Type out each record word for word. Pictures stay out.
Start of Exercise data
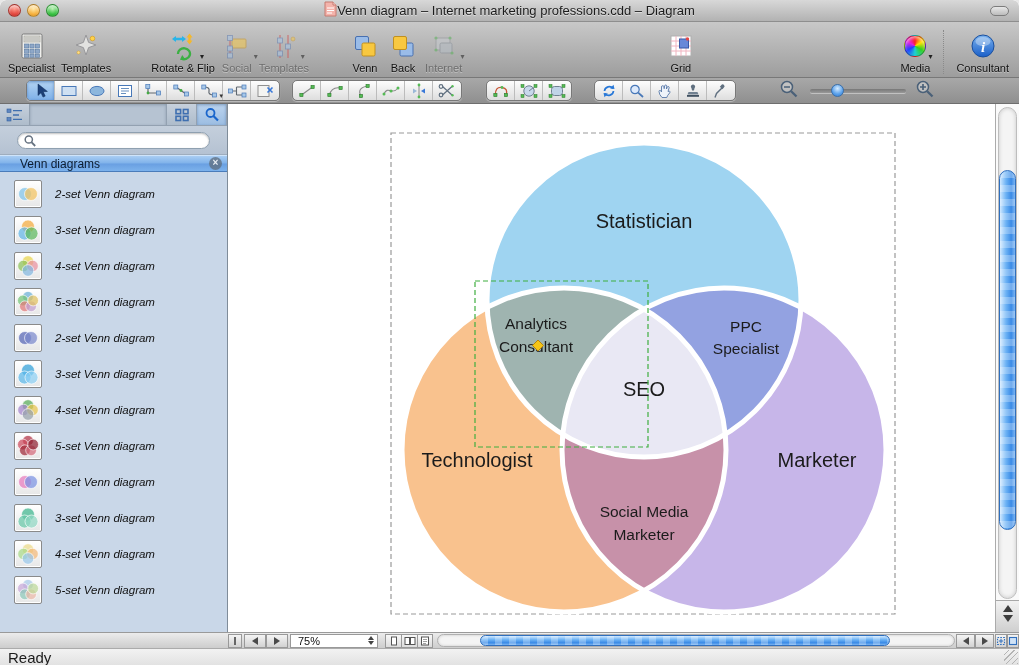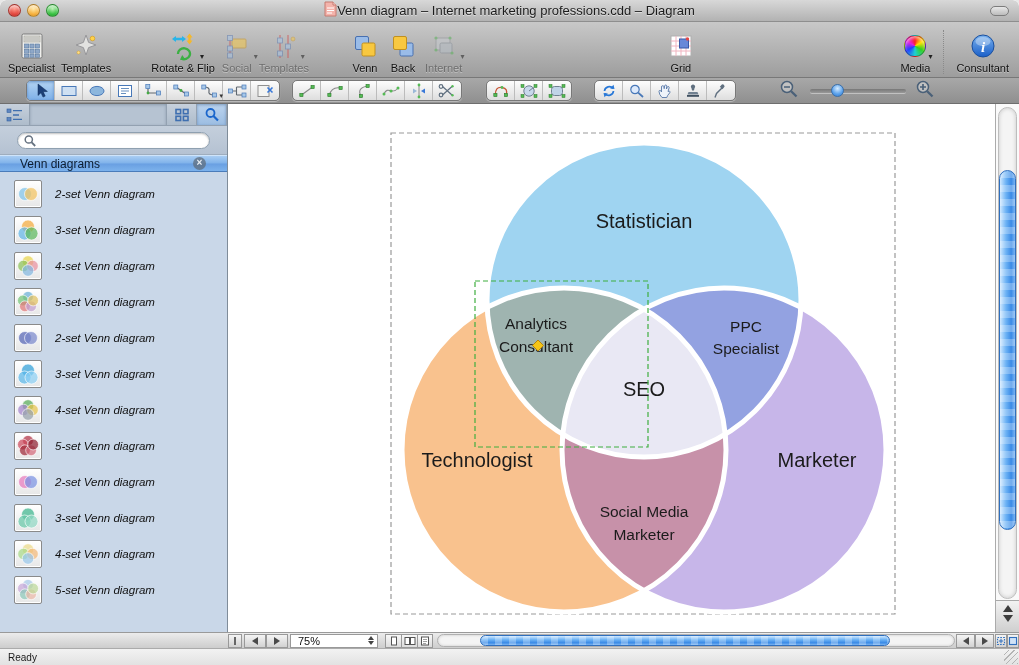--- a/index.html
+++ b/index.html
@@ -82,7 +82,7 @@
   .searchpill input { border:none; outline:none; width:150px; font-size:11px; background:transparent; }
   .sb-header { height:17px; background:linear-gradient(#a9cdf3 0%,#7fb2ea 48%,#699fe2 52%,#7cb2ec 100%);
     border-top:1px solid #cfe4fa; border-bottom:1px solid #4a7cba; display:flex; align-items:center;
-    padding:0 21px 0 20px; }
+    padding:0 5px 0 20px; }
   .sb-header .ttl { font-size:12px; font-weight:500; color:#0c1c30; flex:1; }
   .sb-close { width:13px; height:13px; border-radius:50%; background:rgba(95,110,125,.75);
     color:#e9eef3; font-size:10px; line-height:12px; text-align:center; font-weight:bold; }

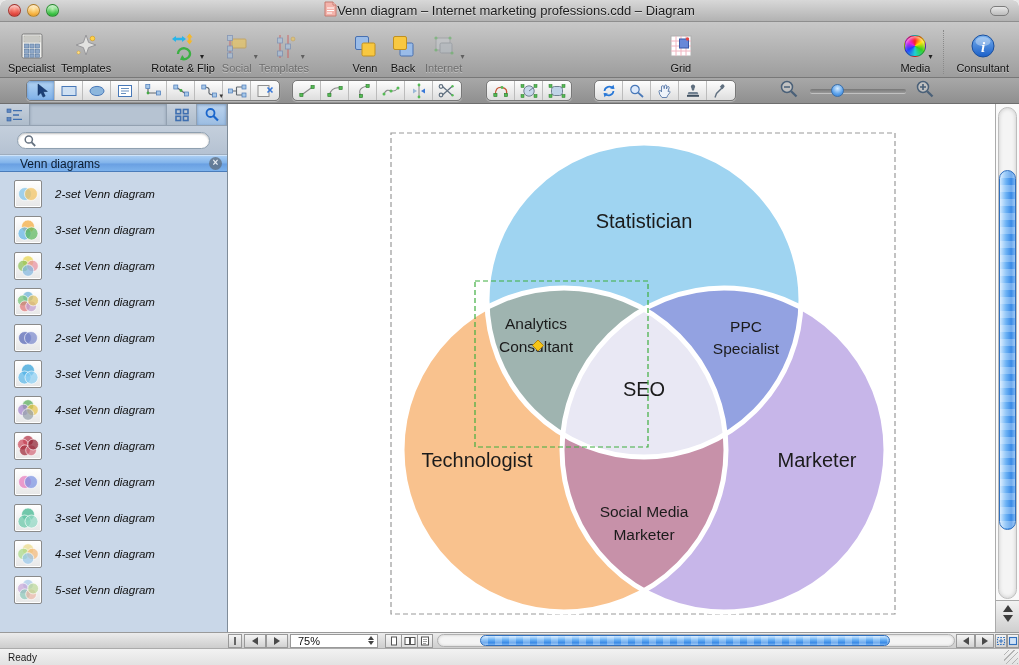--- a/index.html
+++ b/index.html
@@ -144,7 +144,7 @@
   
   .statusbar { position:absolute; left:0; top:648px; width:100%; height:17px;
     background:linear-gradient(#f2f2f2,#e2e2e2); border-top:1px solid #ababab;
-    display:flex; align-items:center; padding-left:8px; font-size:10px; color:#1c1c1c; }
+    display:flex; align-items:center; padding-left:8px; font-size:15px; color:#1c1c1c; }
   .grip { position:absolute; right:1px; bottom:1px; width:14px; height:14px;
     background:repeating-linear-gradient(135deg, transparent 0 3px, #b4b4b4 3px 4px); }
 </style>

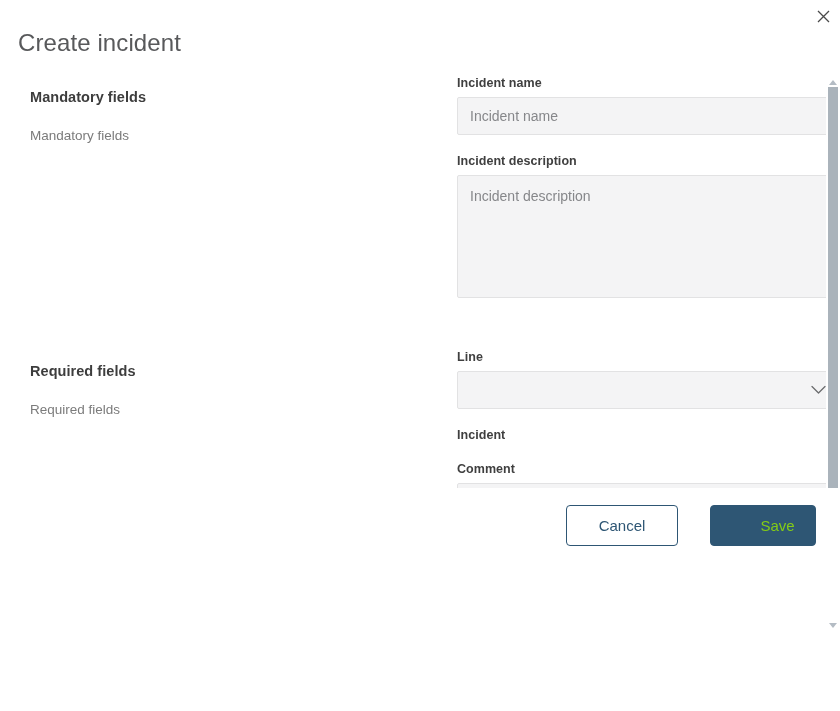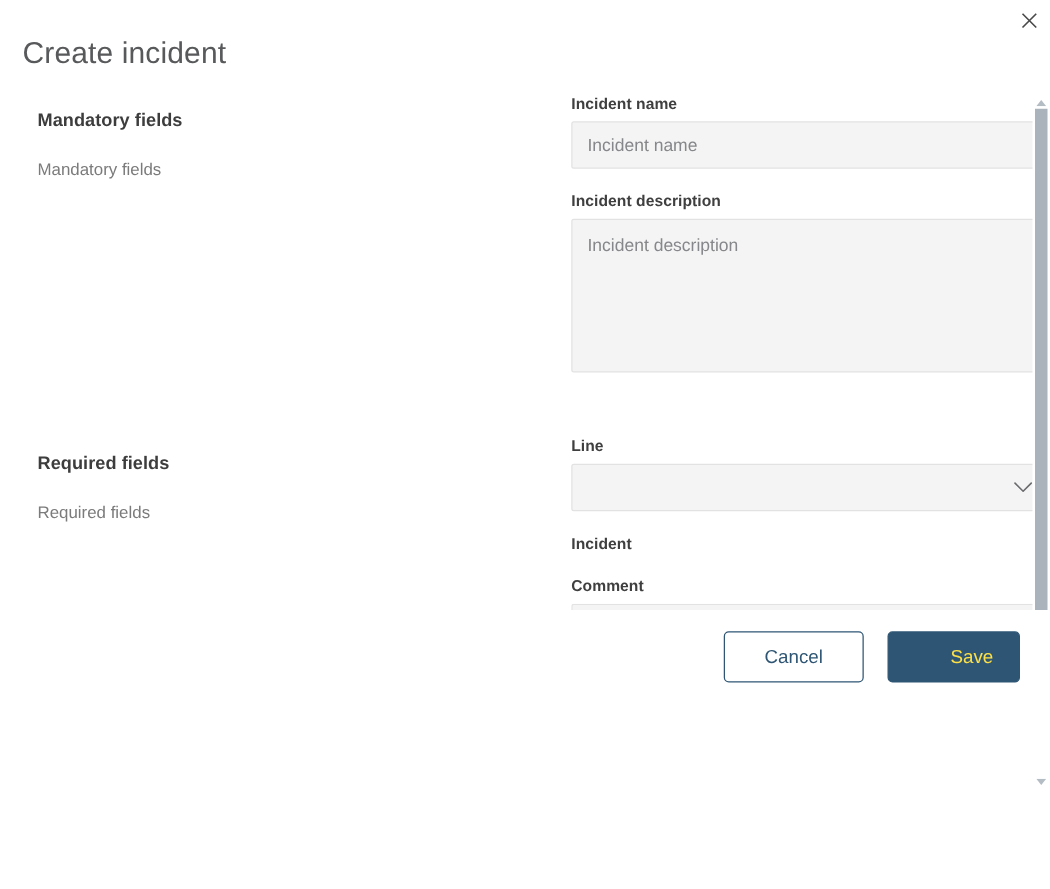--- a/index.html
+++ b/index.html
@@ -221,7 +221,7 @@
     justify-content: flex-end;
     padding-right: 24px;
     box-sizing: border-box;
-    gap: 19px;
+    gap: 32px;
   }
   .btn {
     font-family: "Liberation Sans", sans-serif;

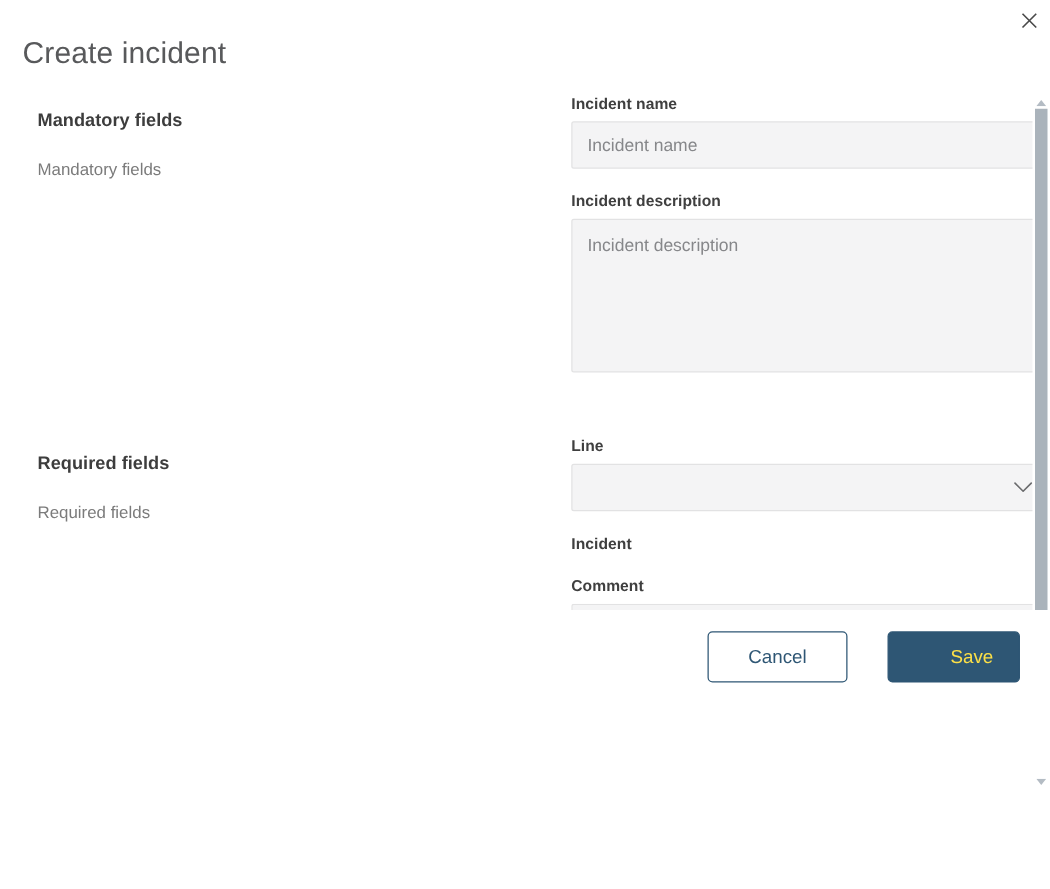--- a/index.html
+++ b/index.html
@@ -245,7 +245,7 @@
     height: 41px;
     background: #2e5674;
     border: 1px solid #2e5674;
-    color: #fde047;
+    color: #84cc16;
     padding-left: 35px;
   }
 </style>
End of Exercise data
■ Answer to this exercise
--- a/index.html
+++ b/index.html
@@ -82,7 +82,7 @@
   .searchpill input { border:none; outline:none; width:150px; font-size:11px; background:transparent; }
   .sb-header { height:17px; background:linear-gradient(#a9cdf3 0%,#7fb2ea 48%,#699fe2 52%,#7cb2ec 100%);
     border-top:1px solid #cfe4fa; border-bottom:1px solid #4a7cba; display:flex; align-items:center;
-    padding:0 21px 0 20px; }
+    padding:0 5px 0 20px; }
   .sb-header .ttl { font-size:12px; font-weight:500; color:#0c1c30; flex:1; }
   .sb-close { width:13px; height:13px; border-radius:50%; background:rgba(95,110,125,.75);
     color:#e9eef3; font-size:10px; line-height:12px; text-align:center; font-weight:bold; }

--- a/index.html
+++ b/index.html
@@ -144,7 +144,7 @@
   
   .statusbar { position:absolute; left:0; top:648px; width:100%; height:17px;
     background:linear-gradient(#f2f2f2,#e2e2e2); border-top:1px solid #ababab;
-    display:flex; align-items:center; padding-left:8px; font-size:10px; color:#1c1c1c; }
+    display:flex; align-items:center; padding-left:8px; font-size:15px; color:#1c1c1c; }
   .grip { position:absolute; right:1px; bottom:1px; width:14px; height:14px;
     background:repeating-linear-gradient(135deg, transparent 0 3px, #b4b4b4 3px 4px); }
 </style>

--- a/index.html
+++ b/index.html
@@ -221,7 +221,7 @@
     justify-content: flex-end;
     padding-right: 24px;
     box-sizing: border-box;
-    gap: 19px;
+    gap: 32px;
   }
   .btn {
     font-family: "Liberation Sans", sans-serif;

--- a/index.html
+++ b/index.html
@@ -245,7 +245,7 @@
     height: 41px;
     background: #2e5674;
     border: 1px solid #2e5674;
-    color: #fde047;
+    color: #84cc16;
     padding-left: 35px;
   }
 </style>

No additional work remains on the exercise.